(Assigned task):
Please copy the entries below word for word, leaving out any image.

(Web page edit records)
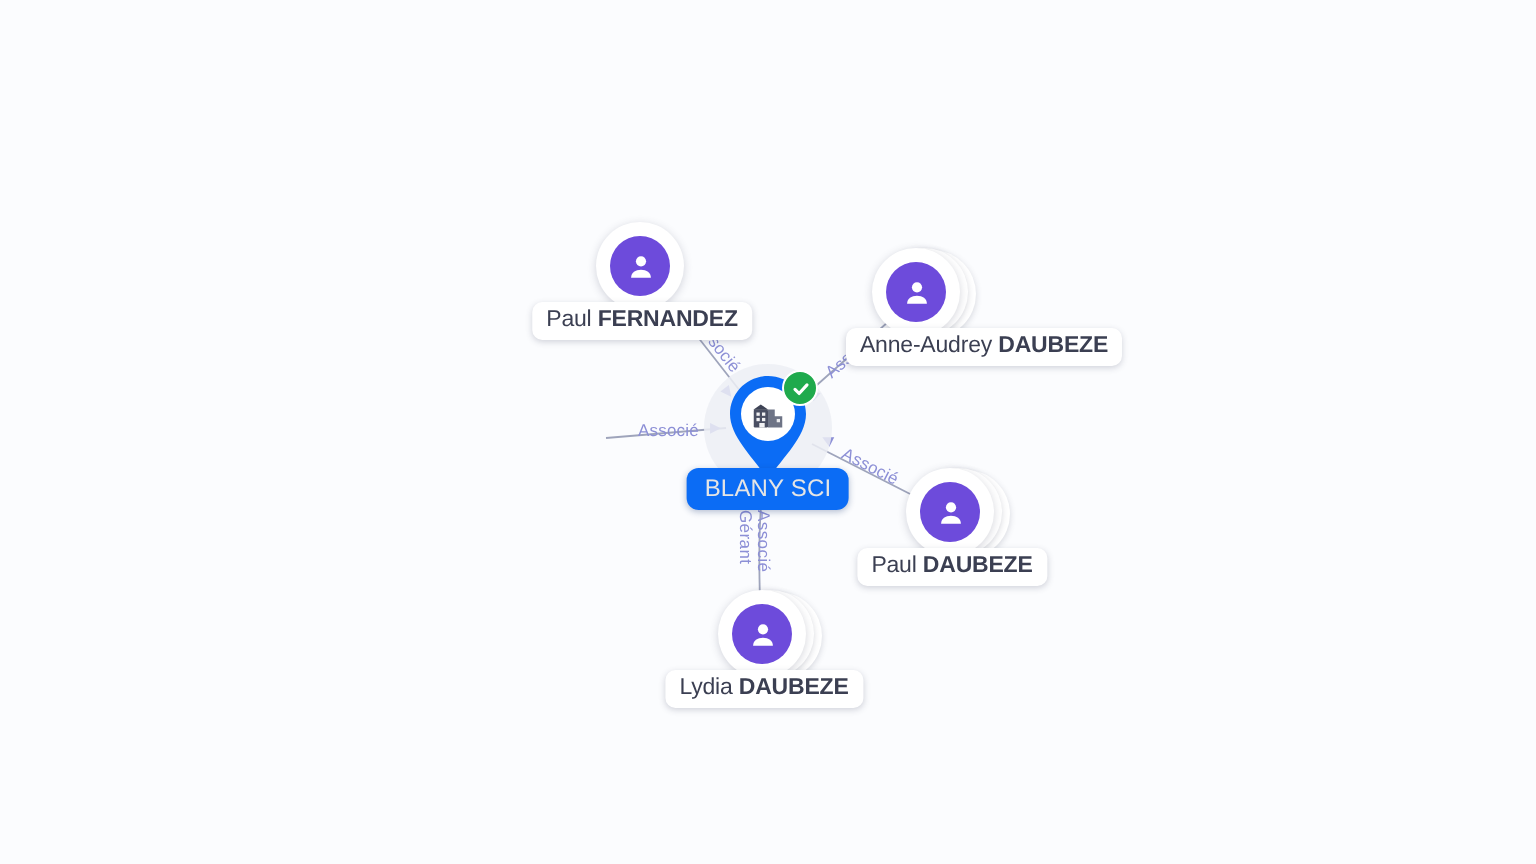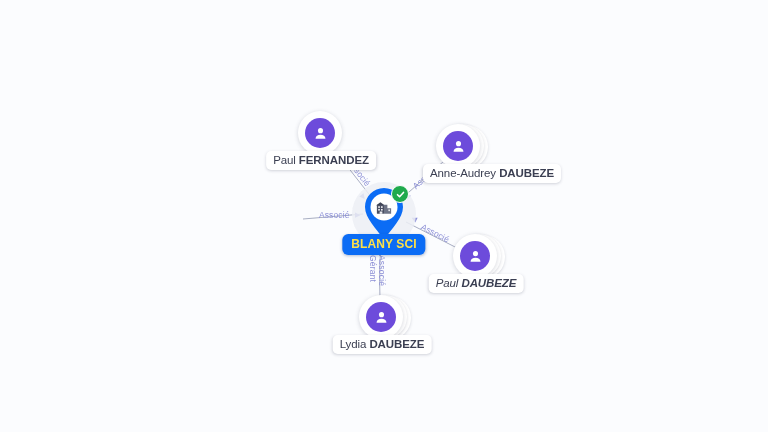--- a/index.html
+++ b/index.html
@@ -124,8 +124,8 @@
     top: 48px;
     white-space: nowrap;
     background: #0b6cf5;
-    color: #fde047;
-    font-weight: 700;
+    color: #e5e5e5;
+    font-weight: 400;
     font-size: 12px;
     letter-spacing: 0.1px;
     border-radius: 6px;

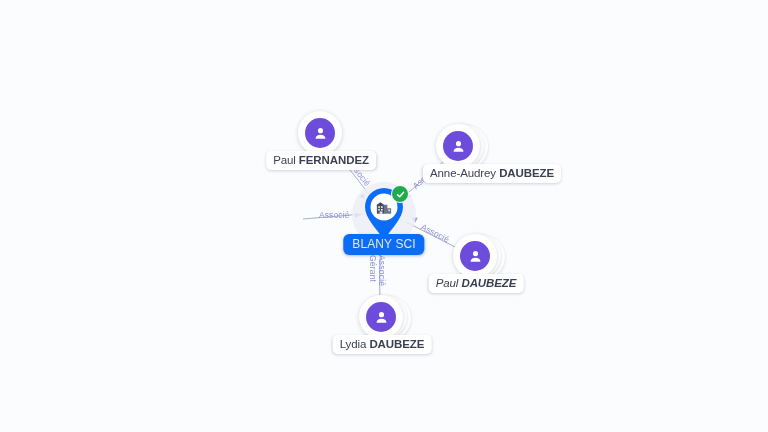--- a/index.html
+++ b/index.html
@@ -233,7 +233,7 @@
   </div>
 
 
-  <div class="node" style="left:476px; top:257px;font-style:italic;">
+  <div class="node" style="left:476px; top:257px;">
     <div class="person-stack">
       <div class="stack-card s2"></div>
       <div class="stack-card s1"></div>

(Solution to the exercise):
--- a/index.html
+++ b/index.html
@@ -124,8 +124,8 @@
     top: 48px;
     white-space: nowrap;
     background: #0b6cf5;
-    color: #fde047;
-    font-weight: 700;
+    color: #e5e5e5;
+    font-weight: 400;
     font-size: 12px;
     letter-spacing: 0.1px;
     border-radius: 6px;

--- a/index.html
+++ b/index.html
@@ -233,7 +233,7 @@
   </div>
 
 
-  <div class="node" style="left:476px; top:257px;font-style:italic;">
+  <div class="node" style="left:476px; top:257px;">
     <div class="person-stack">
       <div class="stack-card s2"></div>
       <div class="stack-card s1"></div>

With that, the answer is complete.